Mais alors, qui donc pourrait citer « en vertu de quelle(s) loi(s) », les contribuables, aujourd’hui comme demain peuvent se voir ainsi contraints, sous peine d’amendes, à ne plus effectuer leurs déclarations de revenus autrement que par internet ?

Pareillement, on nous annonce pour demain, le paiement généralisé de tout achat chez les commerçants comme sur internet non plus par la traditionnelle « carte bancaire de paiement », mais…, à l’aide d’un « smartphone » ! C’est déjà en fonctionnement pour certaines transactions : là encore, qui pourrait citer « en vertu de quelle(s) loi(s) », demain ou après-demain, nous devrons tous être équipés d’un « smartphone » et régler toutes nos dépenses, tous nos achats exclusivement avec ?

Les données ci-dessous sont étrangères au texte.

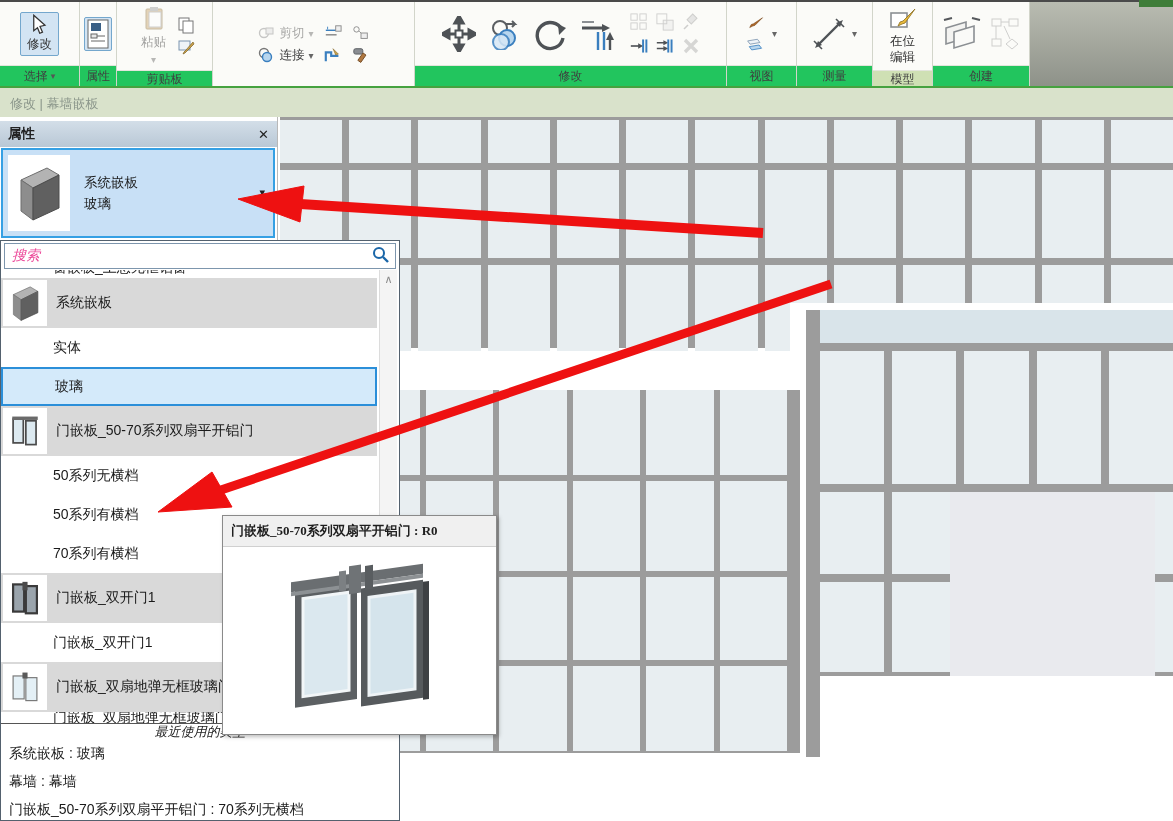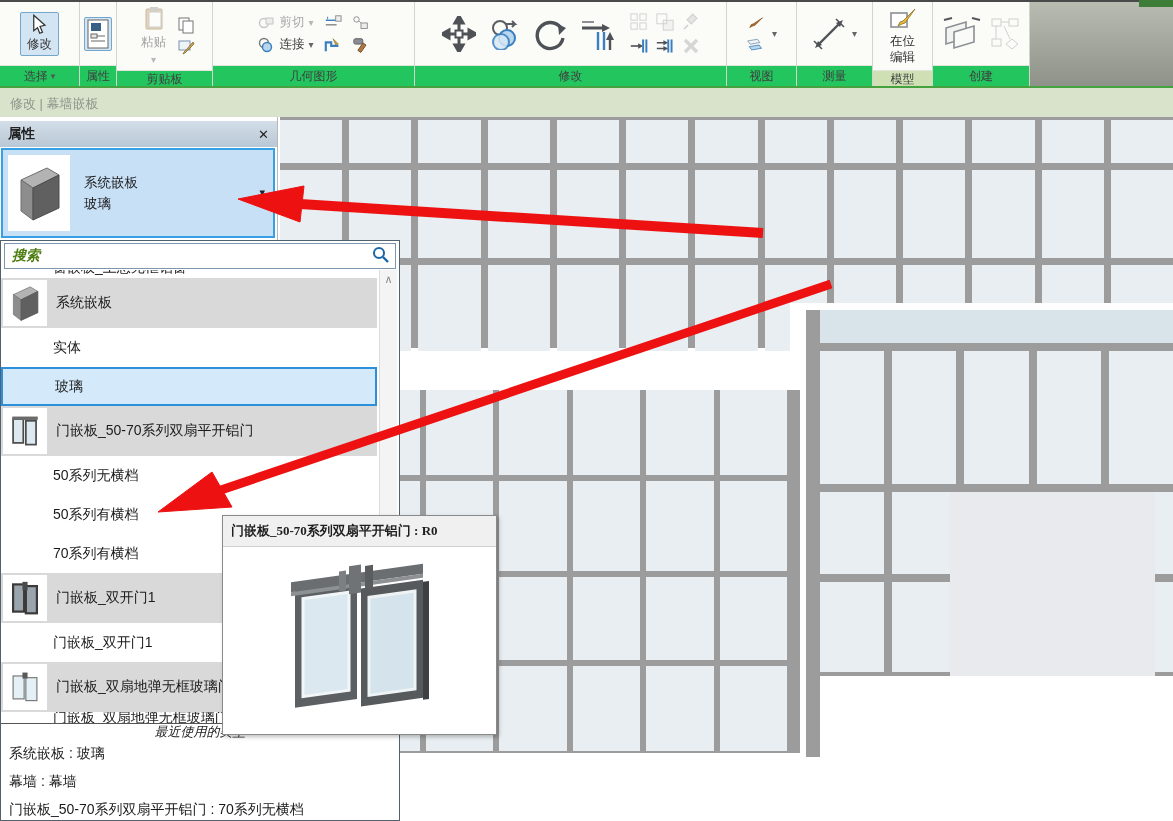--- a/index.html
+++ b/index.html
@@ -57,21 +57,21 @@
                  border:2px solid #35a0e4;box-sizing:border-box;display:flex;align-items:center;}
   .ts-thumb{width:62px;height:76px;background:#fff;margin-left:5px;display:flex;align-items:center;justify-content:center;}
   .ts-labels{margin-left:14px;font-size:13.5px;line-height:21px;color:#1a1a1a;}
   .ts-caret{position:absolute;right:8px;top:36px;font-size:11px;color:#222;}
 
   
   .dropdown{position:absolute;left:0;top:240px;width:400px;height:581px;background:#fff;z-index:10;
             border:1px solid #53616e;box-sizing:border-box;}
   .search{position:absolute;left:3px;top:2px;width:392px;height:26px;border:1px solid #7d96ad;box-sizing:border-box;
           display:flex;align-items:center;background:#fff;}
-  .search .ph{font-size:14px;font-style:italic;color:#4d7c0f;margin-left:7px;flex:1;font-weight:bold;}
+  .search .ph{font-size:14px;font-style:italic;color:#ec4899;margin-left:7px;flex:1;}
   .search .mag{margin-right:6px;}
   .list{position:absolute;left:0;top:29px;width:398px;bottom:0;overflow:hidden;}
   .row{display:flex;align-items:center;font-size:14px;color:#1a1a1a;box-sizing:border-box;width:376px;}
   .row.type{height:39px;padding-left:52px;}
   .row.type.sel{background:#d4eafa;border:2px solid #2b8fd9;}
   .row.family{height:50px;background:#d9d9d9;}
   .row.family .fic{width:44px;height:46px;background:#fff;margin:2px 0 2px 2px;display:flex;align-items:center;justify-content:center;}
   .row.family .ftxt{margin-left:9px;white-space:nowrap;}
   .row.clip-top{height:8px;overflow:hidden;padding-left:52px;}
   .row.clip-top span{display:block;margin-top:-13px;white-space:nowrap;}
@@ -215,23 +215,20 @@
             </svg>
         </span>
         <span class="smallico">
           <svg width="20" height="18" viewBox="0 0 20 18">
               <rect x="2" y="2" width="10" height="6" rx="2" fill="#8a8d92" stroke="#55585c"></rect>
               <rect x="9" y="7" width="4" height="10" transform="rotate(35 11 12)" fill="#b07840" stroke="#77502a"></rect>
             </svg>
         </span>
       </div>
     </div>
-    <div class="glabel">
-        <span>几何图形</span>
-      </div>
   </div>
 
   <div class="rgroup" style="width:312px">
     <div class="rtools" style="gap:12px">
       <span class="smallico" style="width:34px;height:36px">
         <svg width="34" height="36" viewBox="0 0 34 36">
             <g stroke="#4e5256" stroke-width="3" fill="#4e5256">
               <line x1="17" y1="6" x2="17" y2="30"></line>
               <line x1="5" y1="18" x2="29" y2="18"></line>
               <polygon points="17,0 13,7 21,7"></polygon>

C’est la raison pour laquelle, ne voulant pas se retrouver en « victimes expiatoires et judiciaires » de ce dispositif de prélèvement de l’impôt à la source pour le moins « scabreux », le président de la CPME a réclamé l’abrogation de toute incrimination pénale des chefs d’entreprise du fait d’une quelconque responsabilité de leur part dans des dysfonctionnements possibles, les TPE-PME ne pouvant pas garantir la confidentialité  absolue à 100% de ce système.